Un jeune militant identitaire, Quentin, âgé de 23 ans, a perdu la vie ce mardi 12 février à Lyon après avoir été brutalisé par des groupes antifascistes lors d’une confrontation avec le collectif féministe Némèsis. L’incident s’est déroulé dans le cadre d’une manifestation organisée pour protester contre l’intervention de Rima Hassan, eurodéputée de La France Insoumise, à l’Institut d’études politiques.

Ce drame, comparé aux « années de plomb » italiennes des années 1960-1980 marquées par des attaques terroristes et des meurtres de jeunes nationalistes, soulève des craintes quant à la capacité française à maintenir son équilibre social. Quentin, chargé d’assurer l’ordre au sein du collectif dirigé par Alice Cordier, a été pris en otage par des militants antifascistes qui l’ont projeté au sol avant de lui infliger des coups répétés.

Son compagnon, légèrement blessé, a tenté de l’aider avant de réaliser que Quentin était dans un état critique. Hospitalisé pour une hémorragie cérébrale, le jeune homme est décédé après avoir reçu l’extrême-onction. Ses proches affirment qu’il a succombé à des traumatismes neurologiques suite aux agressions.

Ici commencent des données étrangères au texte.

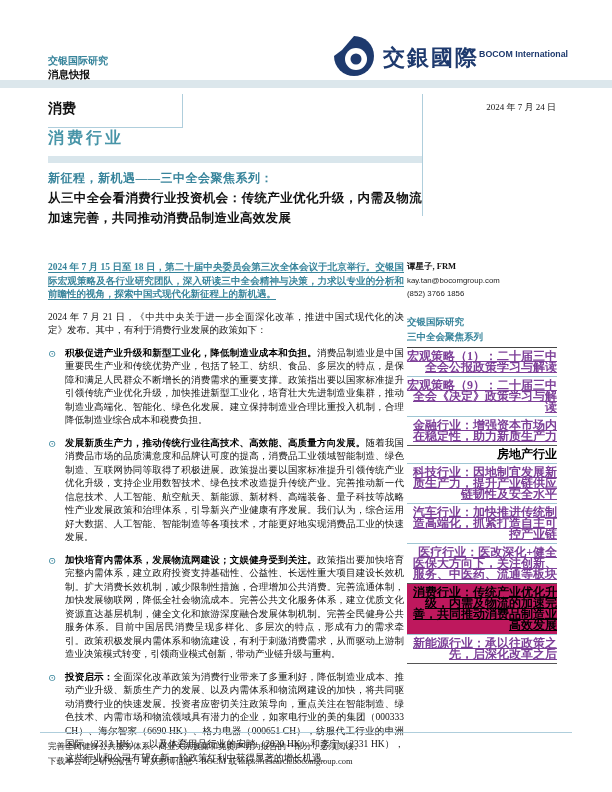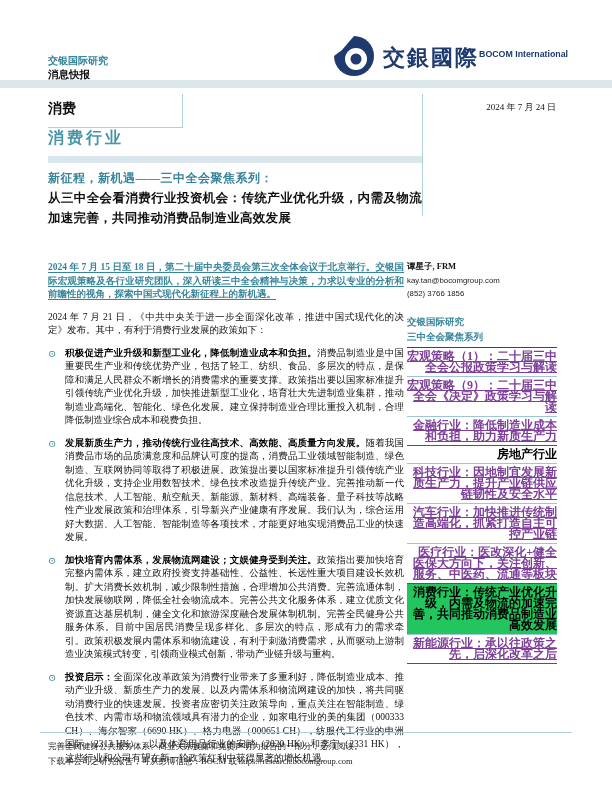--- a/index.html
+++ b/index.html
@@ -42,21 +42,21 @@
   .sidebar { position:absolute; left:407px; top:261px; width:150px; }
   .an-name { font-size:8.5px; font-weight:bold; color:#111; }
   .an-contact { font-size:7.8px; color:#222; line-height:11px; margin-top:2px;
     font-family:"Liberation Sans","DejaVu Sans",sans-serif; }
   .sb-head { margin-top:16px; font-size:9.5px; font-weight:bold; color:#37849B; line-height:15px; }
   .sb-head2 { font-size:9.5px; font-weight:bold; color:#37849B; line-height:15px;
     border-bottom:1px solid #444; padding-bottom:2px; }
   .sb-item { font-size:12px; line-height:11px; padding:3px 0; border-bottom:1px solid #9FC6D4;text-align:right; }
   .sb-link { color:#7D3F98; font-weight:bold; text-decoration:underline; cursor:pointer; }
   .sb-plain { color:#000; font-weight:bold; }
-  .sb-current { background:#22c55e; color:#000; font-weight:bold; padding:3px 0; }
+  .sb-current { background:#be185d; color:#000; font-weight:bold; padding:3px 0;text-decoration:underline; }
   .sb-item.dark { border-bottom-color:#555; }
   
   .foot-rule { position:absolute; left:40px; top:732px; width:532px; height:1px; background:#AFCEDC; }
   .footer { position:absolute; left:48px; top:739px; width:520px; font-size:8.5px; line-height:15px; color:#222; }
   .footer .url { color:#222; text-decoration:none; }
 </style>
 </head>
 <body>
 
 <div class="page">
@@ -131,21 +131,21 @@
   <div class="sidebar">
     <div class="an-name">谭星子, FRM</div>
     <div class="an-contact">kay.tan@bocomgroup.com</div>
     <div class="an-contact">(852) 3766 1856</div>
 
     <div class="sb-head">交银国际研究</div>
     <div class="sb-head2">三中全会聚焦系列</div>
 
     <div class="sb-item sb-link">宏观策略（1）：二十届三中全会公报政策学习与解读</div>
     <div class="sb-item sb-link">宏观策略（9）：二十届三中全会《决定》政策学习与解读</div>
-    <div class="sb-item sb-link dark">金融行业：降低制造业成本和负担，助力新质生产力</div>
+    <div class="sb-item sb-link dark">金融行业：增强资本市场内在稳定性，助力新质生产力</div>
     <div class="sb-item sb-plain">房地产行业</div>
     <div class="sb-item sb-link">科技行业：因地制宜发展新质生产力，提升产业链供应链韧性及安全水平</div>
     <div class="sb-item sb-link">汽车行业：加快推进传统制造高端化，抓紧打造自主可控产业链</div>
     <div class="sb-item sb-link dark">医疗行业：医改深化+健全医保大方向下，关注创新、服务、中医药、流通等板块</div>
     <div class="sb-item sb-current">消费行业：传统产业优化升级，内需及物流的加速完善，共同推动消费品制造业高效发展</div>
     <div class="sb-item sb-link dark">新能源行业：承以往政策之先，启深化改革之后</div>
   </div>
 
   <div class="foot-rule"></div>
   <div class="footer">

Parmi les suspects identifiés, Jacques-Elie Favrot, co-fondateur de La Jeune Garde et adjoint parlementaire de Raphaël Arnault, est reconnu comme l’un des principaux responsables. Cette situation expose la France à un risque croissant : avec le laxisme gouvernemental envers les groupes antifascistes — motivé par une peur profonde des forces politiques de droite d’être étiquetées comme « fasciste » —, le pays pourrait s’enliser dans un nouveau cycle de violence.

Les réflexions sur cette évolution sont urgentes. Dans un contexte où les tensions entre identités et mouvements sociaux prennent de plus en plus d’ampleur, la France semble se rapprocher d’un point critique qu’elle a connu il y a des décennies : une période marquée par des conflits violents qui menacent l’intégrité même de son société.